The City This September

I’m on the second floor of the expansive Time Warner Center in the heart of Manhattan. All around me are life-size photographs of individuals with fierce looks in their eyes. There are firefighters and paramedics and ironworkers, all frozen in a moment in time.

Photographer Joe McNally captured these images in the months following 9/11 using the world’s only giant Polaroid camera. They’re on display here now in this glossy commercial space, set against new digital images of the same individuals in an exhibit called “Faces of Ground Zero, Portraits of the Heroes of September 11, 2001.” The faces in the new photos show ten years worth of lines, but the eyes are the same.

One woman stands in front of a decade-old photo of a group of New York City high school students. “There’s one thing I notice,” she says to her friend. “They all look so angry.”

I look on with her, but I’m not sure if it’s anger I see.

These images and their accompanying narrative captions tell tales of tragedy and bravery, of chance and loss. But it’s disorienting to take them in, because as a solemn stream of visitors makes its way through the more than 50 photos spread out across the atrium, a much larger flood of shoppers surges past without a glance at the images. Up the escalator they go, on their cell phones, toting their purchases from J. Crew. Meanwhile, elevator music plays loudly in the background.

To my left, a woman with close-cropped hair reads the sign next to a photo of Kevin Scanlon, Firefighter, Squad 18, FDNY, who lost dozens of his peers in the attacks.

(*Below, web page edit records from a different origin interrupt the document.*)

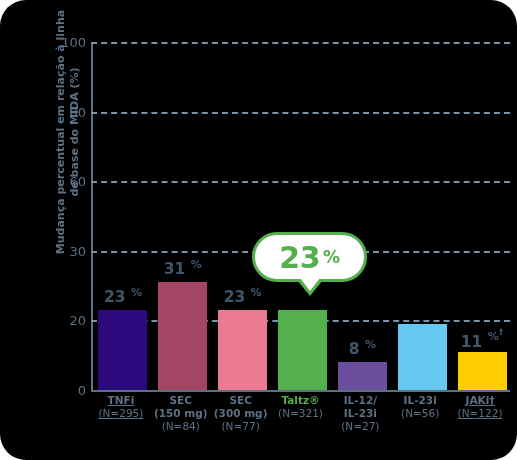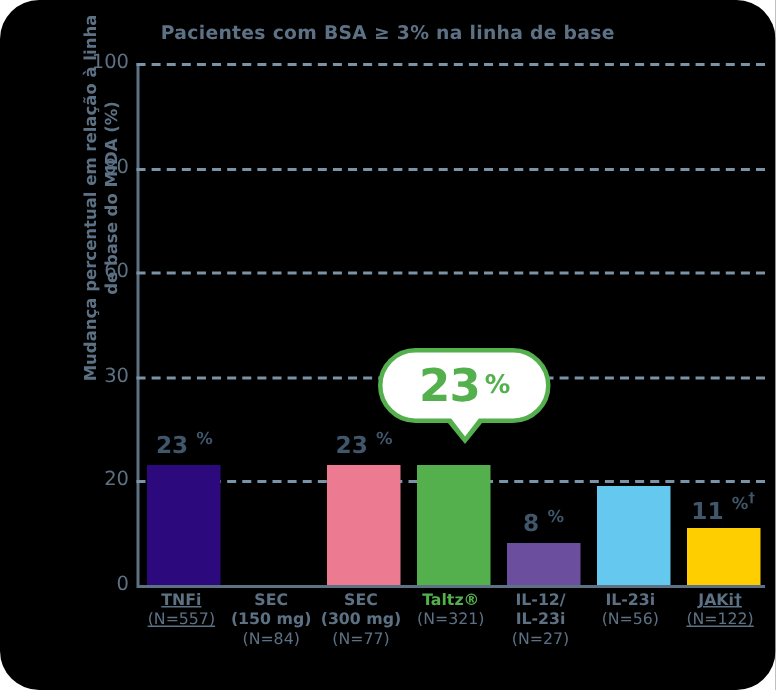"Pacientes com BSA ≥ 3%" div { html: <div>Pacientes com BSA ≥ 3% na linha de base</div> -> none }
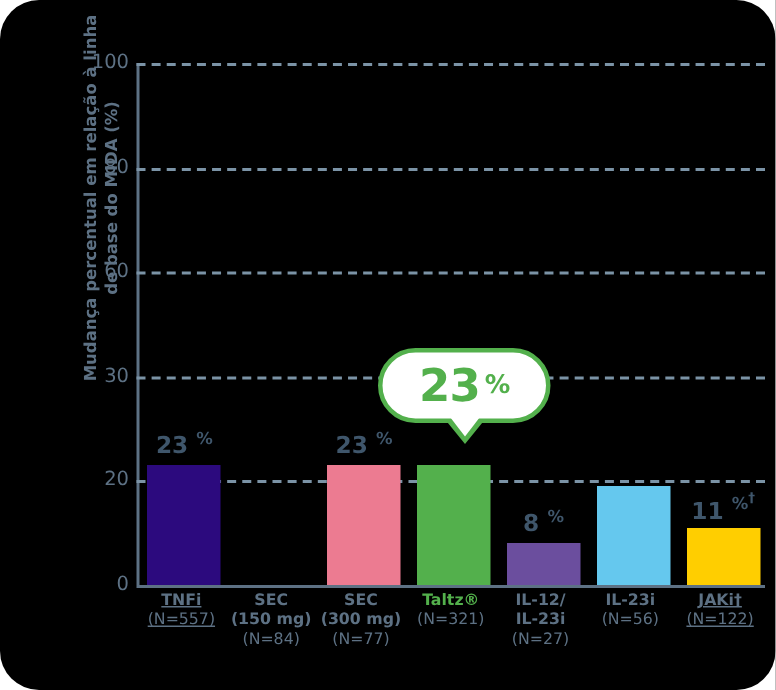"31 %" div.bar-group { html: none -> <div> <div></div> <div>31 <span>%</span></div> </div> }
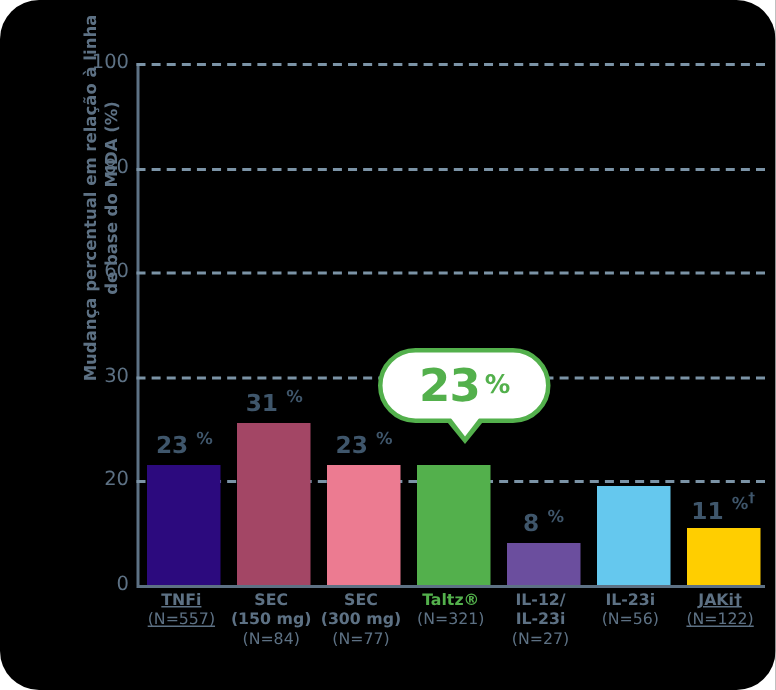"(N=557)" span.n { text: 557 -> 295 }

I watch her as she looks up, and there’s a tear in the corner of her eye. Yet, to my right, dozens of neon signs cover the window of a Borders store—“70-80% Off! Going Out of Business! Closing Sale!”

I’m not sure how this makes me feel. But when it comes to me and 9/11, that’s nothing new.

It’s become a cliché to say where you were on the morning of September 11, 2001, to relive the memory of a tragedy, rooted in a particular time and place. The fact is, I’m not even sure where I was that morning. I know I was back home in Miami. I assume I was in school, probably sitting in drama class. I do remember excitedly writing what had happened in my diary: “Today two planes flew into the World Trade Center buildings in New York. All these kids were taken out of school. They are saying on the news that it was terrorists. A lot of people have died.” I imagined myself a sort of Anne Frank, one day documenting my crush of the week and the next writing of death and tragedy. But fundamentally, I felt a disconnect from what had happened, and that’s continued to this day.

I had hoped that being in New York for the memorial would make me finally get it. I had hoped that I would be made to feel the pain of the families of those who lost their lives, that I would understand what New Yorkers went through, that I would remember a time when our country was united behind hurt and anger and pride, rather than torn apart by partisanship. But when I took the E Train to Lower Manhattan, “World Trade Center” flashing on the screen to signify the train’s final destination, I felt like I was arriving on a movie set. Narrow cobblestoned streets, skyscrapers, Asian tourists snapping photos. I stood in front of the bronze sculpture of a tree at Trinity Church—a sculpture built from the roots of a giant sycamore knocked over by wreckage on 9/11. It’s like something out of Narnia, I thought, and then I felt guilty.

So now, back at the Time Warner Center, I stand in front of a life-size photo of a man in a janitorial uniform. He has thick eyebrows and thin lips, and I have to tilt my neck back to meet his eyes. “Jan Demczur,” the sign by the photo reads. “Window washer.”

The sign tells Demzcur’s story. He was trapped in an express elevator on the 50th floor of the World Trade Center on September 11, 2001. Demczur used the handle of his squeegee to pry open the elevator doors and cut a path through the drywall of the elevator shaft. He and the others in the elevator managed to squeeze through this hole and escape from the building, minutes before the tower fell.

There’s a quote by Demzcur at the bottom of the sign. “I can’t talk about it,” it reads.

I know what you mean, I think to myself.

It’s been ten years since 9/11 and I’ve had half my life to reflect on a tragedy, and I still don’t know what to say.